By John Ikani
The National Agency for the Control of AIDS (NACA), on Monday, revealed that four key population groups in Nigeria are responsible for recent rise in new HIV infections.
A data on mode of HIV transmission released by NACA in Abuja, indicated that never married uncircumcised females and circumcised males aged between 19 to 31 years are responsible the new infections.
According to the data, the largest number of new infections in the adult population is occurring among Never Married Females and Never Married Males (Young People) while the next largest number of new infections occur among Female Sex Workers and men who have sex with men (SMS).
Speaking during dissemination meeting of the report yesterday, in Abuja, the Director-General of NACA, Dr Gambo Aliyu, said the study, which focuses on identifying the sources of new HIV infections in the country and was first conducted in 2009, was recently repeated using an updated model known as the Incidence Pattern Model.
This, he added, was done to support efforts geared towards preventing new HIV infections using information that was accurate and clearly show where new infections are occurring and among which population group.

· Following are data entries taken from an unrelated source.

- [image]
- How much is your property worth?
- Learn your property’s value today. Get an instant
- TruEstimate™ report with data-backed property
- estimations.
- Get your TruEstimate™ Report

He noted that data from the 2018 Nigeria AIDS Indicator Impact Survey (NAIIS) supplied most of the information on population size and characteristics used for the study, adding that the key population size, prevalence rate for key populations and the number of new infections by state spread were estimated from the recent key population study.
According to him, the key populations, which represent less than two per cent of the total population, account for about 11 per cent of new infections.
Gambo stated that child infections, due to mother-to-child transmission, represent the second largest source of new infection accounting for 22 per cent of all new infections.
He said, “In many states, child infections account for an even larger proportion, up to 50 per cent.
“Though Nigeria is working hard to close these gaps, the findings of this study will further help the Agency and partners redirect resources for maximum yields as we look forward to attaining epidemic control with more targeted interventions.”
Gambo said special efforts would also be required to reach young population in schools, workplaces, gathering spots and through social media, and encourage women to attend anti-natal care, especially in high prevalence states to eliminate new infections through newborns due to low coverage of PMTCT.
He suggested an increased efforts especially for the highest risk female sex workers and men that sleeps with men which has shown that, even though the population is small, prevalence remains high among sex workers in spite of high levels of reported condom use.